• [EXERCISE AIM] Look through the material below and copy exactly the lines from the line with "Pichet Pigmento Beige" to the line with "quote number: 2018-Q-407 -> 2018-Q-047", those two lines included.

• [DATA]
==============================
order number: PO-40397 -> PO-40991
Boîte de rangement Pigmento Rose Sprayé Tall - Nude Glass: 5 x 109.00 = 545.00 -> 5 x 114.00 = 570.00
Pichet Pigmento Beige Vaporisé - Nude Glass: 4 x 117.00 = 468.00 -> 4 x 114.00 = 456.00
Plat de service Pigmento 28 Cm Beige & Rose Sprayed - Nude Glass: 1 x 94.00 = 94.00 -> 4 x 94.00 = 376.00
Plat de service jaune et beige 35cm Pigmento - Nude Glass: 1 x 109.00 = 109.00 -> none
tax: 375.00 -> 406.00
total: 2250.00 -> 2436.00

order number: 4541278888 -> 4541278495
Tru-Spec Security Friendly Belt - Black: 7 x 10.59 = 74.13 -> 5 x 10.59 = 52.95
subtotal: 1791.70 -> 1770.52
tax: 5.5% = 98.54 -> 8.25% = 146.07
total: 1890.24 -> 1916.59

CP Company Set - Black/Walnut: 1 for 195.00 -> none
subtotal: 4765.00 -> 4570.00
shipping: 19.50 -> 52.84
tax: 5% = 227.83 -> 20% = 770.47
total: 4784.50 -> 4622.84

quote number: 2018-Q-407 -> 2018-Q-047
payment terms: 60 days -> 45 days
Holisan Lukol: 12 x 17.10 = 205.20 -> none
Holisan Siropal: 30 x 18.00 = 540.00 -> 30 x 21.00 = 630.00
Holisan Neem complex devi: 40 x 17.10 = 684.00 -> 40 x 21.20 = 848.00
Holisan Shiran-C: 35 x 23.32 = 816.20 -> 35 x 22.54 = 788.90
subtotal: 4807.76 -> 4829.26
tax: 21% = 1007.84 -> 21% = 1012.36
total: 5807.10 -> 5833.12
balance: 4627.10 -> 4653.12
==============================
• [YOUR SOLUTION]
Pichet Pigmento Beige Vaporisé - Nude Glass: 4 x 117.00 = 468.00 -> 4 x 114.00 = 456.00
Plat de service Pigmento 28 Cm Beige & Rose Sprayed - Nude Glass: 1 x 94.00 = 94.00 -> 4 x 94.00 = 376.00
Plat de service jaune et beige 35cm Pigmento - Nude Glass: 1 x 109.00 = 109.00 -> none
tax: 375.00 -> 406.00
total: 2250.00 -> 2436.00

order number: 4541278888 -> 4541278495
Tru-Spec Security Friendly Belt - Black: 7 x 10.59 = 74.13 -> 5 x 10.59 = 52.95
subtotal: 1791.70 -> 1770.52
tax: 5.5% = 98.54 -> 8.25% = 146.07
total: 1890.24 -> 1916.59

CP Company Set - Black/Walnut: 1 for 195.00 -> none
subtotal: 4765.00 -> 4570.00
shipping: 19.50 -> 52.84
tax: 5% = 227.83 -> 20% = 770.47
total: 4784.50 -> 4622.84

quote number: 2018-Q-407 -> 2018-Q-047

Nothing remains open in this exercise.